Justice : Jean-Jacques Urvoas candidat à sa propre succession

De manière tout-à-fait inattendue et inhabituelle, le ministre de la justice Jean-Jacques Urvoas a publié hier aux éditions Dalloz une Lettre du garde des Sceaux à un futur ministre de la Justice de 57 pages, sobrement intitulée « Partageons une ambition pour la justice » où il formule moult propositions dont certaines fort consensuelles.
Une lettre insolite qui semble être adressée à lui-même pour mettre en avant et en valeur le « dur labeur » et le « magnifique résultat » de ses quinze mois passés place Vendôme où il a « inlassablement sarclé, obstinément biné, opiniâtrement semé, en cherchant à renforcer le service public de la justice » et « certaines pousses apparaissent déjà […] » même si « des chantiers majeurs restent encore à mener » pour lesquels « le temps [lui] a fait défaut ».
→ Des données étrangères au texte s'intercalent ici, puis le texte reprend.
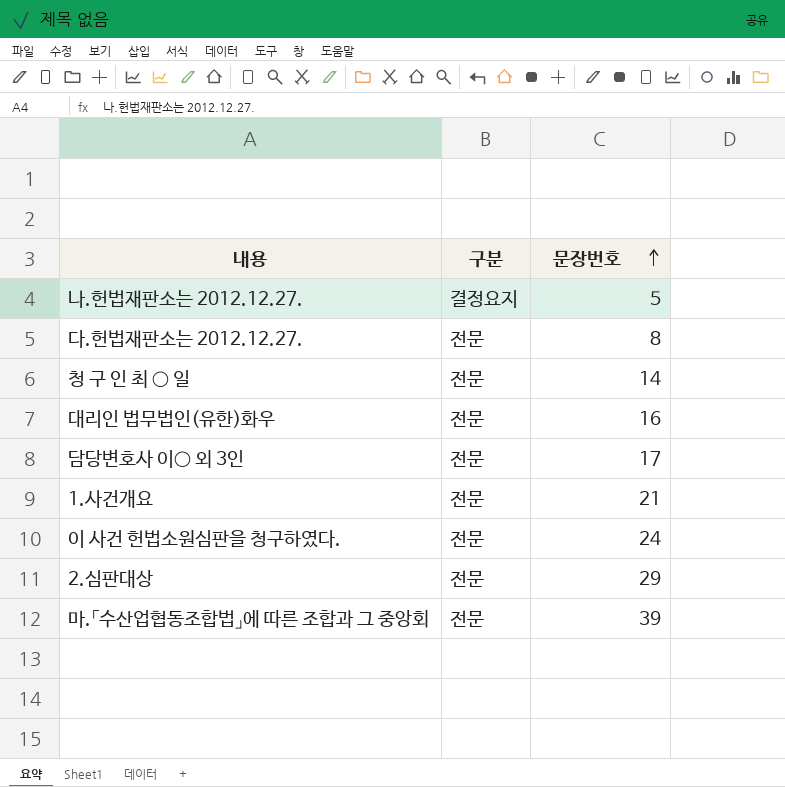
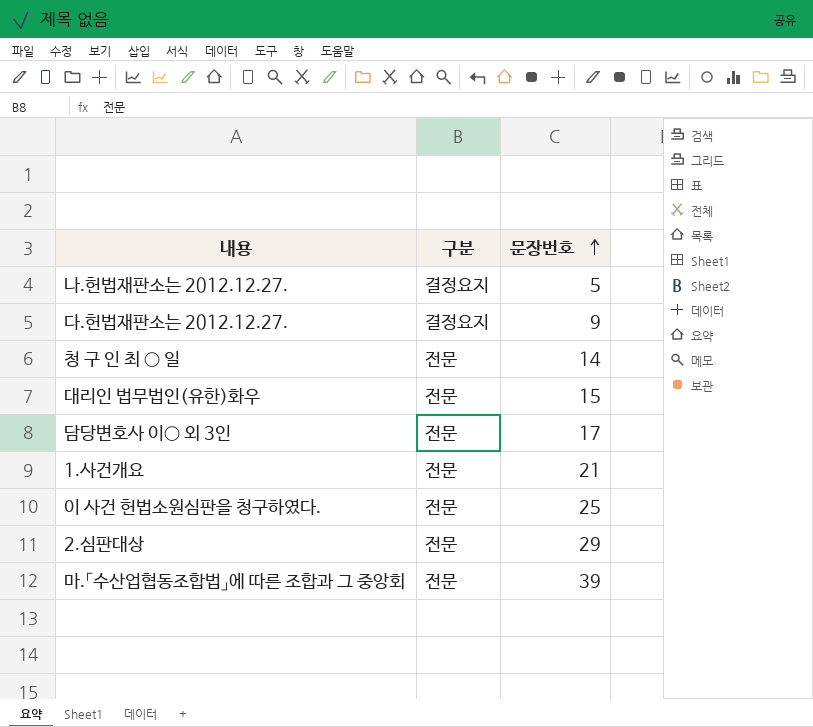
다.헌법재판소는 2012.12.27. | 구분: 전문 -> 결정요지
다.헌법재판소는 2012.12.27. | 문장번호: 8 -> 9
대리인 법무법인(유한)화우 | 문장번호: 16 -> 15
이 사건 헌법소원심판을 청구하였다. | 문장번호: 24 -> 25

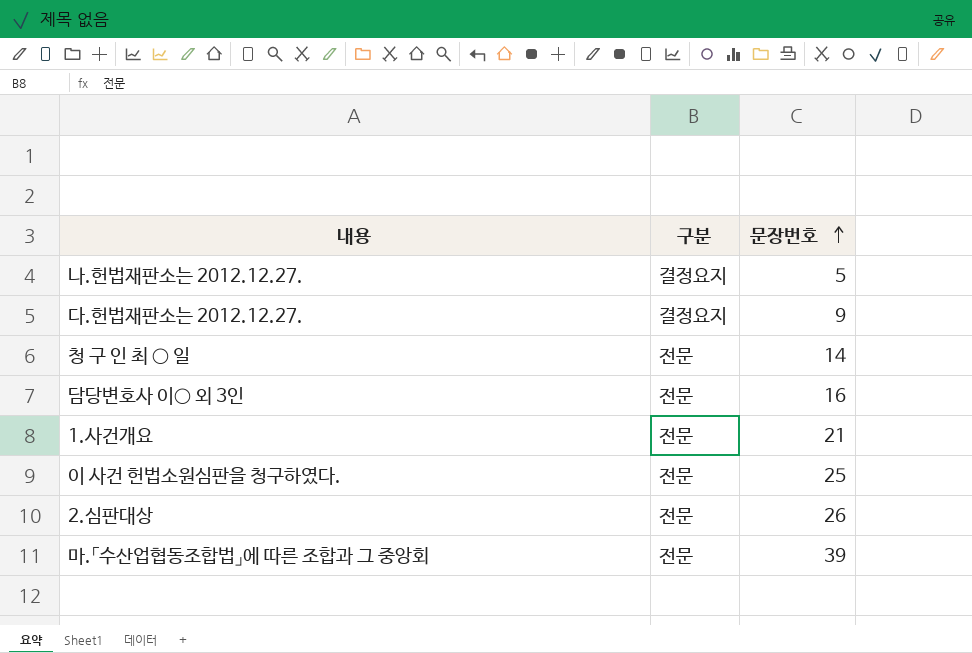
row 대리인 법무법인(유한)화우: 전문 | 15 -> none
담당변호사 이○ 외 3인 | 문장번호: 17 -> 16
2.심판대상 | 문장번호: 29 -> 26

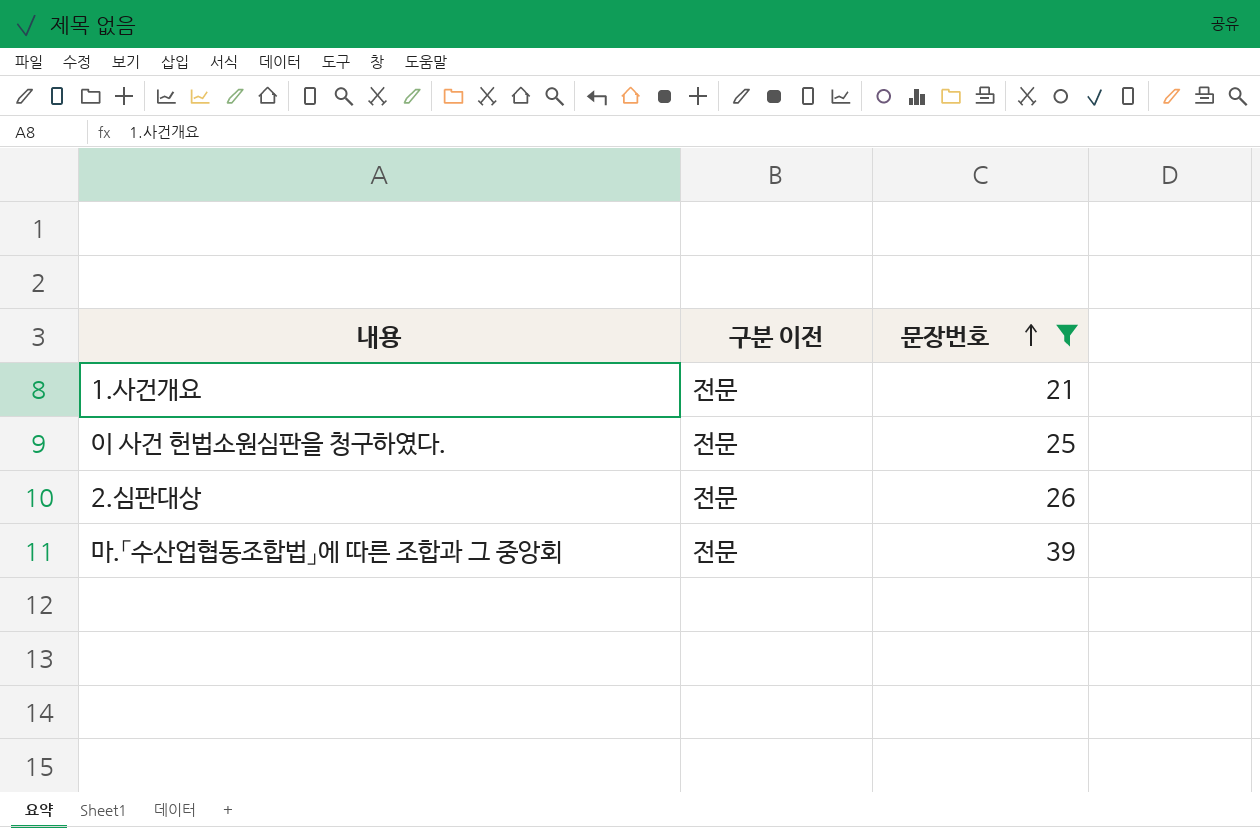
filter: none -> 문장번호 >= 21
column name: 구분 -> 구분 이전

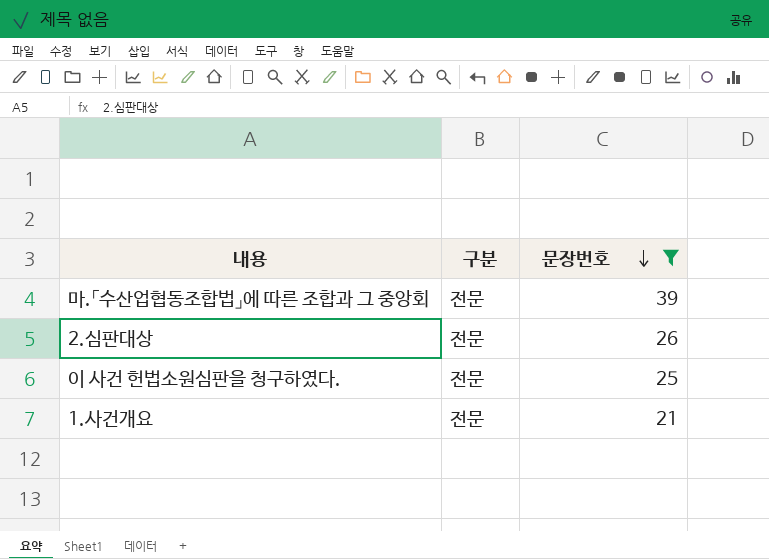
row order: 문장번호 ascending -> 문장번호 descending
column name: 구분 이전 -> 구분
Le futur garde des sceaux devra agir, conclut le Dr. Urvoas à l’adresse de Mr. Jean-Jacques dans sa brève introduction, « sans désemparer, avec l’élan nécessaire que permet un début de quinquennat » et pour cela, il lui soumet « dix chantiers, tous tournés vers une unique ambition : réparer le présent et préparer le futur ».
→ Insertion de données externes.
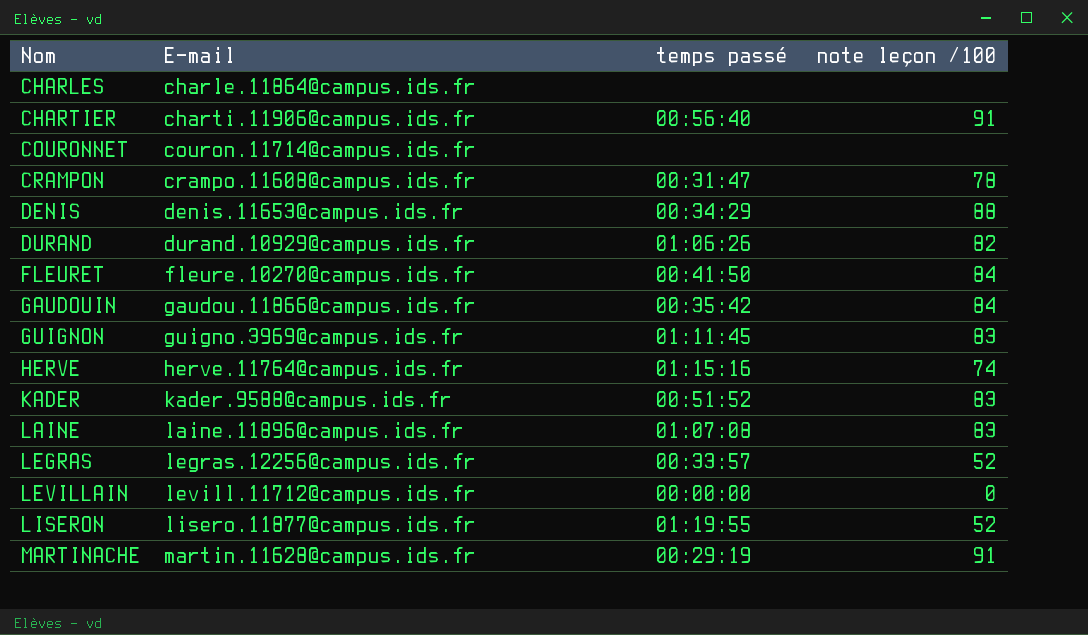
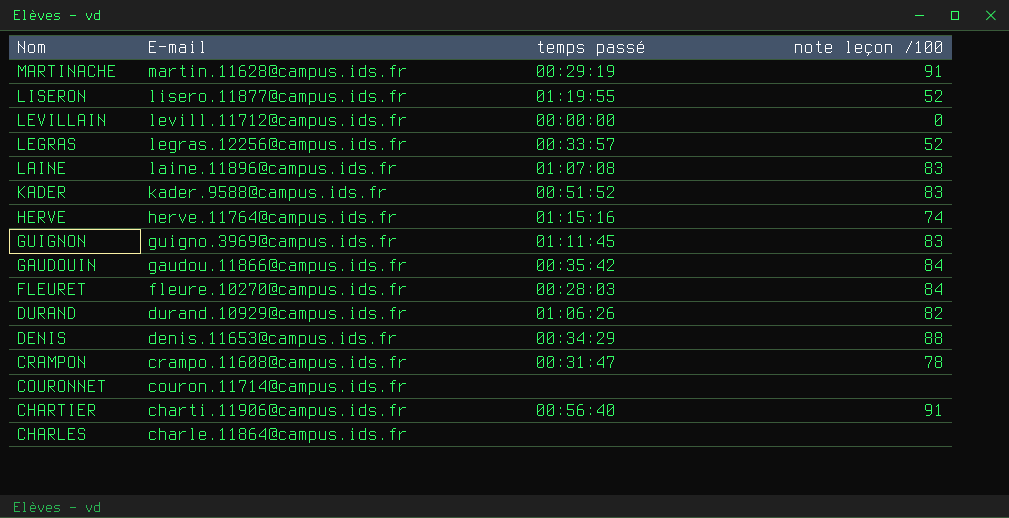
row order: Nom ascending -> Nom descending
FLEURET | temps passé: 00:41:50 -> 00:28:03

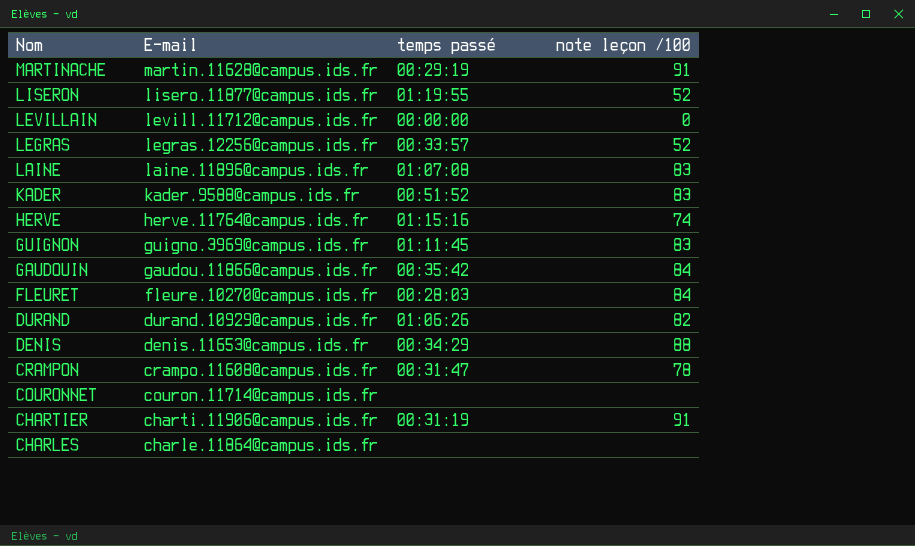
CHARTIER | temps passé: 00:56:40 -> 00:31:19

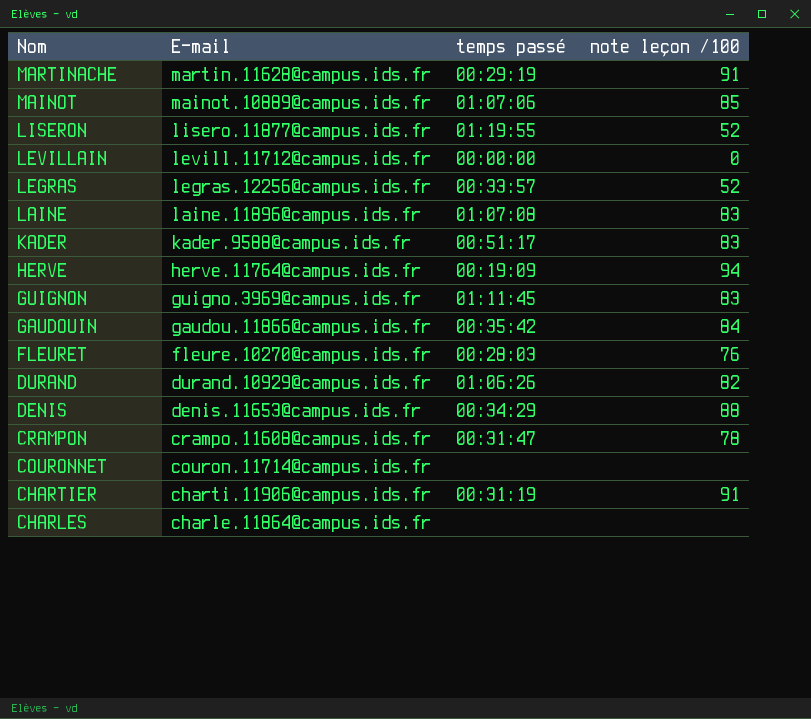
row MAINOT: none -> mainot.10889@campus.ids.fr | 01:07:06 | 85
KADER | temps passé: 00:51:52 -> 00:51:17
HERVE | temps passé: 01:15:16 -> 00:19:09
HERVE | note leçon /100: 74 -> 94
FLEURET | note leçon /100: 84 -> 76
Dans ces dix chantiers qu’il s’assigne, de « la poursuite du rapprochement de la justice du citoyen [par une meilleure] accessibilité, simplicité, efficacité, rapidité » et « mettre la force de la technologie au service de tous » à « l’amplification de la politique de recrutements massifs » et « le droit comme levier de croissance » en passant par « une révision constitutionnelle au service de la nation » et une « Europe de la justice », cette « candidature spontanée », indubitablement fort bien motivée, de l’actuel garde des sceaux à sa propre succession à l’éventuel futur président de la République Emmanuel Macron met en avant le bilan de l’un et la vision de l’autre, une manière de s’assurer les bonnes grâces du roi si le pire que d’aucuns redoutent est fort heureusement évité, sans se mettre toutefois ouvertement en marche derrière le candidat qui porte ses convictions.